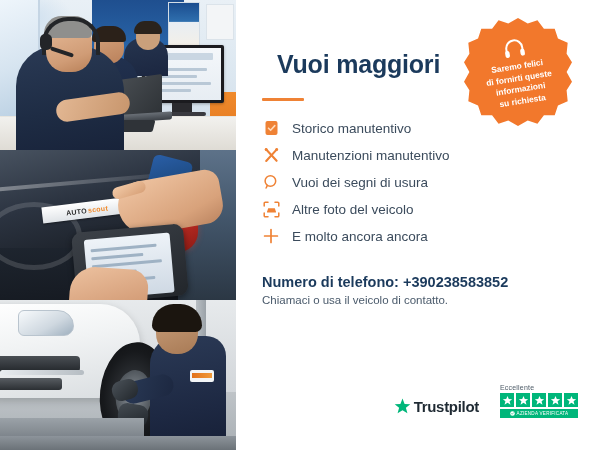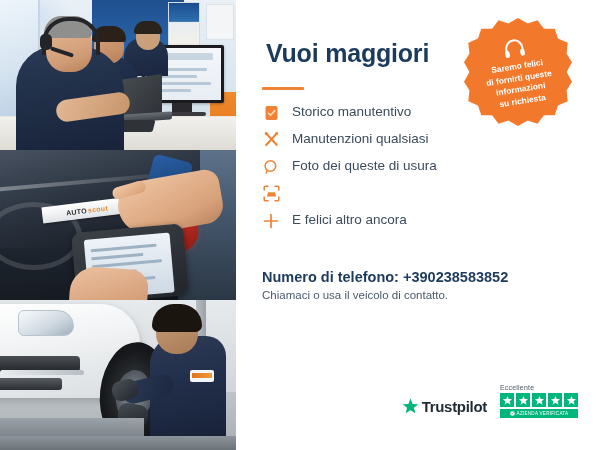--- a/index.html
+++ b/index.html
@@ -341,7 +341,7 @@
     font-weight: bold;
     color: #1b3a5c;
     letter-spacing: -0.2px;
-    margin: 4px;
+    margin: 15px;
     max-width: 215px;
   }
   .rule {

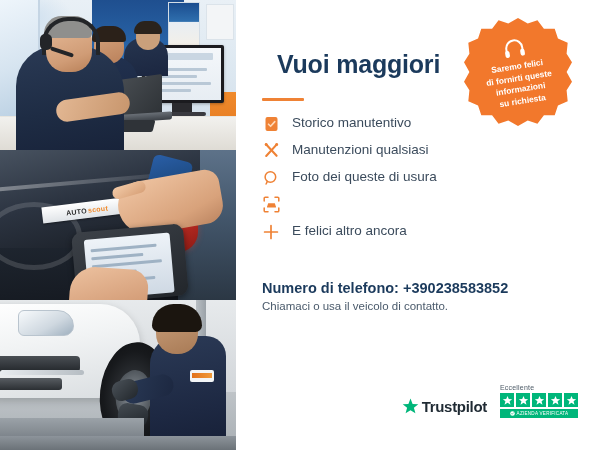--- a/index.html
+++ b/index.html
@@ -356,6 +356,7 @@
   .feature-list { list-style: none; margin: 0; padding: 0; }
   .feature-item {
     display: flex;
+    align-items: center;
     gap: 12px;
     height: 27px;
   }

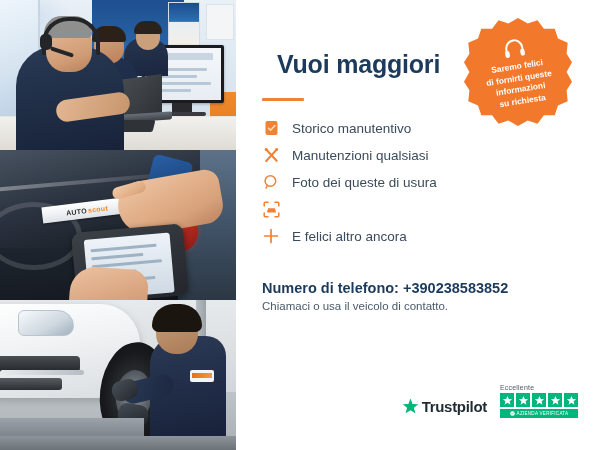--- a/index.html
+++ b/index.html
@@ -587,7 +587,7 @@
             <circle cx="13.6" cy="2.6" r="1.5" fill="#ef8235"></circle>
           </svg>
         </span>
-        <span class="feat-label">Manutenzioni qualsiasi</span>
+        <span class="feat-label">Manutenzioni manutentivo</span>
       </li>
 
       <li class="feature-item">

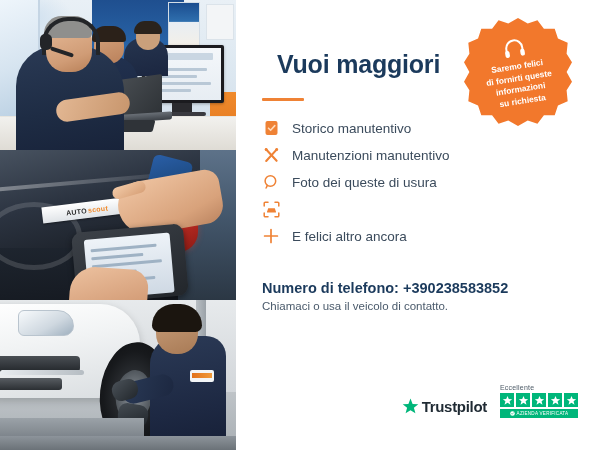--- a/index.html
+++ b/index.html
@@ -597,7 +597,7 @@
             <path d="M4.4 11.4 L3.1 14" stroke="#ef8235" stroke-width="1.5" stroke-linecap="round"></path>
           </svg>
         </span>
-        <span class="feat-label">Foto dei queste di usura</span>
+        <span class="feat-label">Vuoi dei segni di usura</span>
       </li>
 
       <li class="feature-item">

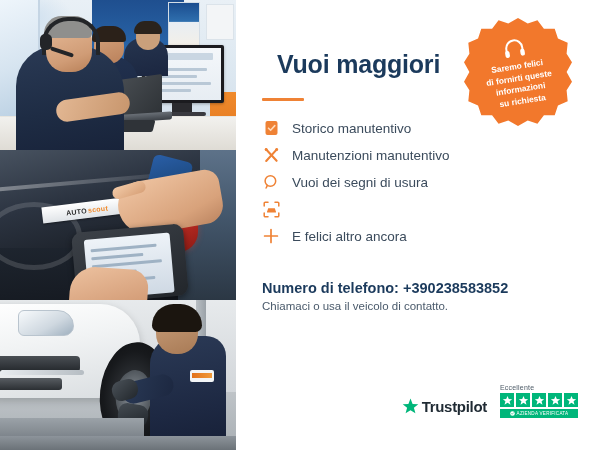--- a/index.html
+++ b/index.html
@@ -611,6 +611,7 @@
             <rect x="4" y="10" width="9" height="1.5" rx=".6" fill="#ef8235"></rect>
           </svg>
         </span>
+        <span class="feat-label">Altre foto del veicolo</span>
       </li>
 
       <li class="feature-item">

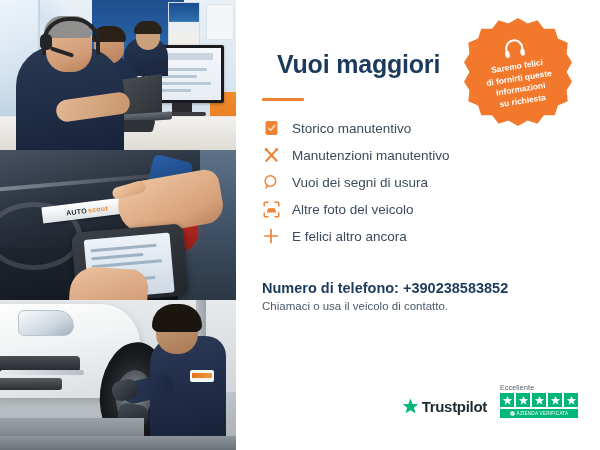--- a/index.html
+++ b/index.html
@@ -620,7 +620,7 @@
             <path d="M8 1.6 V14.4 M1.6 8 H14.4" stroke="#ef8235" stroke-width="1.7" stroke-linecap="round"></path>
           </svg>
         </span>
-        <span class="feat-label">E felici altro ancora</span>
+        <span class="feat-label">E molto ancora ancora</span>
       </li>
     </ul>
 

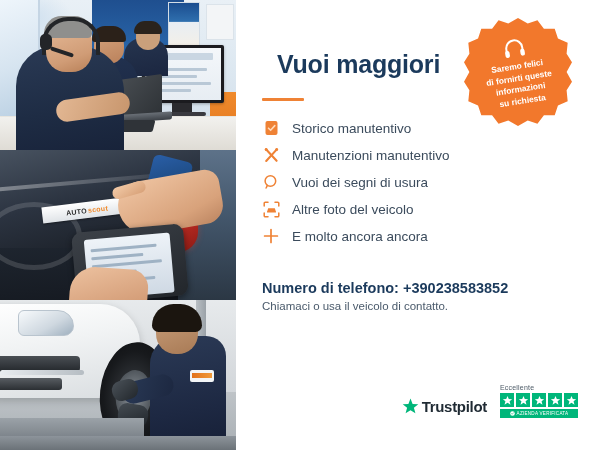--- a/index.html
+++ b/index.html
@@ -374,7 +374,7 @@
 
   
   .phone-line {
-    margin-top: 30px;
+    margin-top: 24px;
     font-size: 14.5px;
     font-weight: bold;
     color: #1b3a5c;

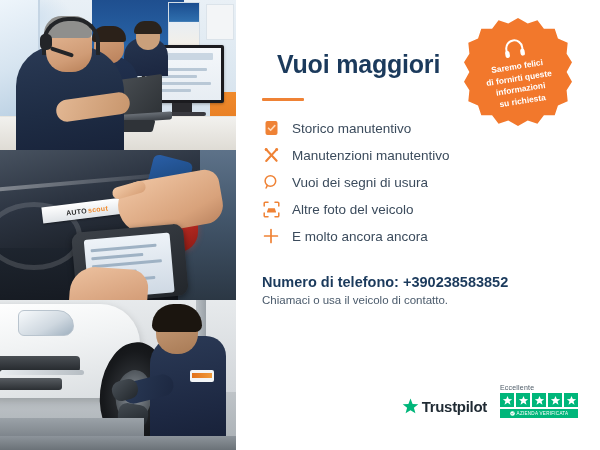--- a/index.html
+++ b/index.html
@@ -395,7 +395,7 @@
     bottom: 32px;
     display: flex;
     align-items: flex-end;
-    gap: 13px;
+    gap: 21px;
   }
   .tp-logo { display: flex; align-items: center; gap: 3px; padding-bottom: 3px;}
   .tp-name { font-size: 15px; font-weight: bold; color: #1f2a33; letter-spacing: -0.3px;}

------------------------------------

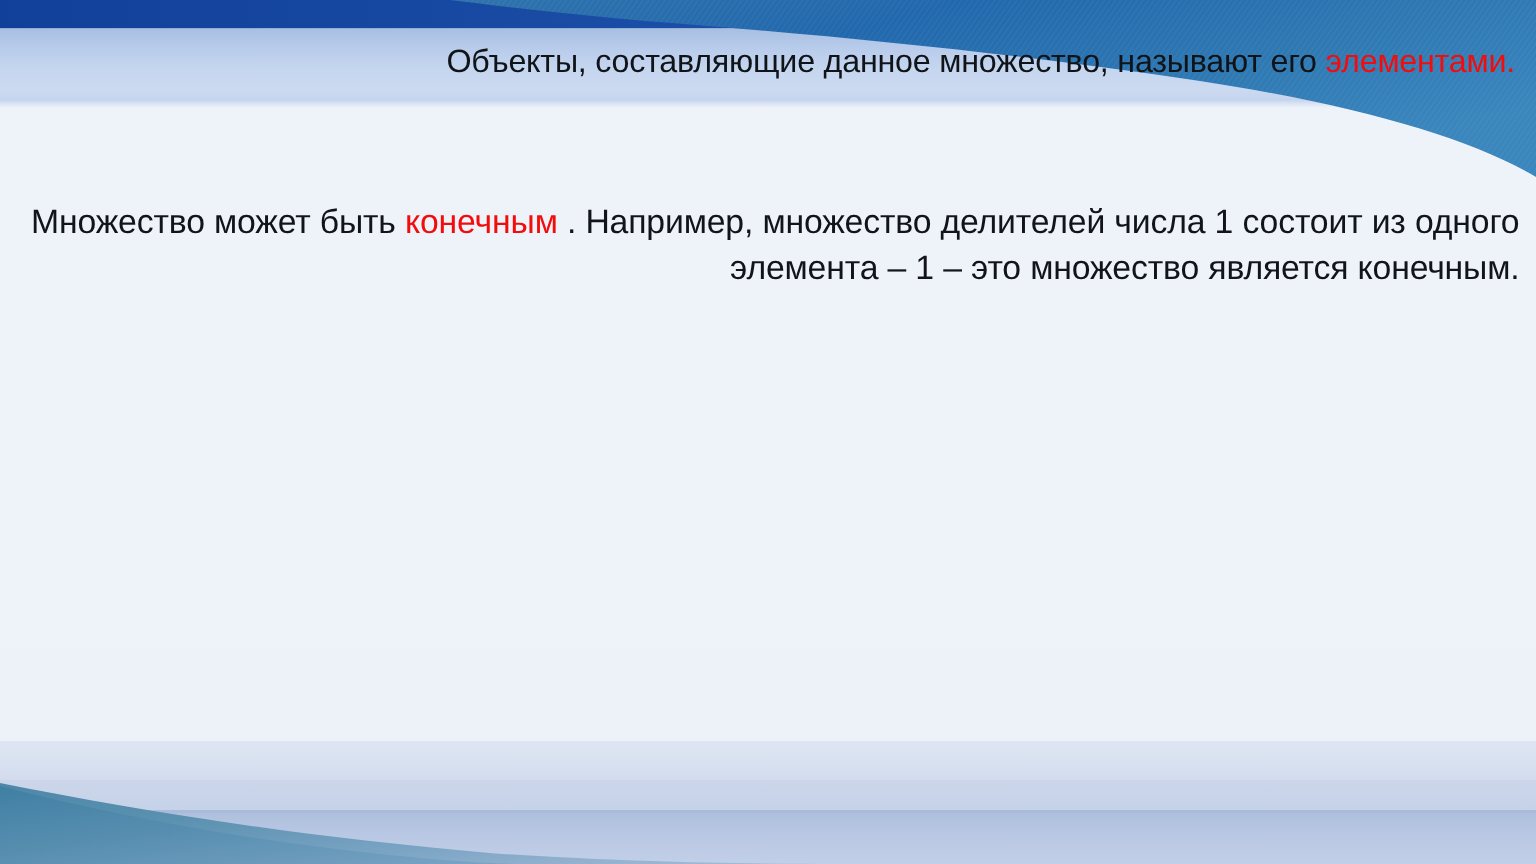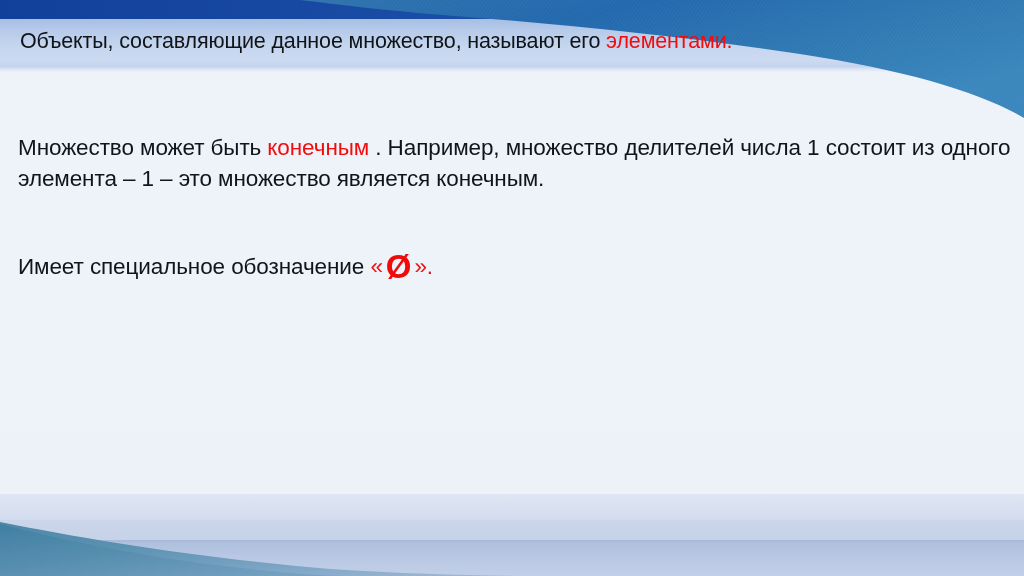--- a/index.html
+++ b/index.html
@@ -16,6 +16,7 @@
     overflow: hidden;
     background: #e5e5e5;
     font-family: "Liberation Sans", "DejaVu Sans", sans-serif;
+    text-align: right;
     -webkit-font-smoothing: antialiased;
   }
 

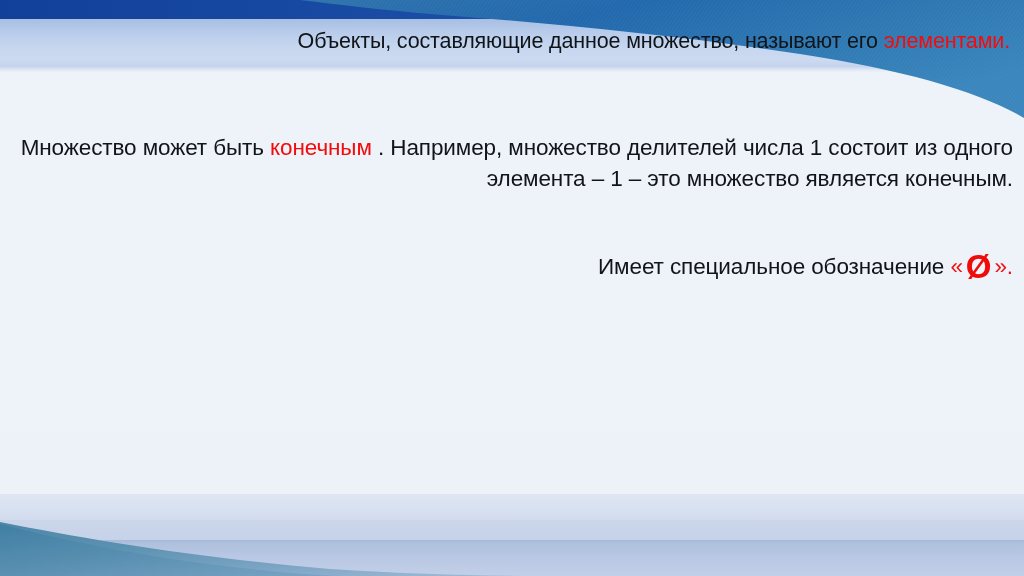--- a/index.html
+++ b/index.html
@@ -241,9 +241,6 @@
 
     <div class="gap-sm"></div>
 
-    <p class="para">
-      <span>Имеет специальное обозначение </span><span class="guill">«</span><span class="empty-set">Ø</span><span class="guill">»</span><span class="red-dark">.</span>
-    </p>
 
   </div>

------------------------------------

(Exercise aim): Reproduce exactly the lines above starting at the line containing "segni di usura</span>" and ending at the line containing "-620,7 +620,7 @@", including both, but not the pictures.

(Final answer):
+        <span class="feat-label">Vuoi dei segni di usura</span>
       </li>
 
       <li class="feature-item">

--- a/index.html
+++ b/index.html
@@ -611,6 +611,7 @@
             <rect x="4" y="10" width="9" height="1.5" rx=".6" fill="#ef8235"></rect>
           </svg>
         </span>
+        <span class="feat-label">Altre foto del veicolo</span>
       </li>
 
       <li class="feature-item">

--- a/index.html
+++ b/index.html
@@ -620,7 +620,7 @@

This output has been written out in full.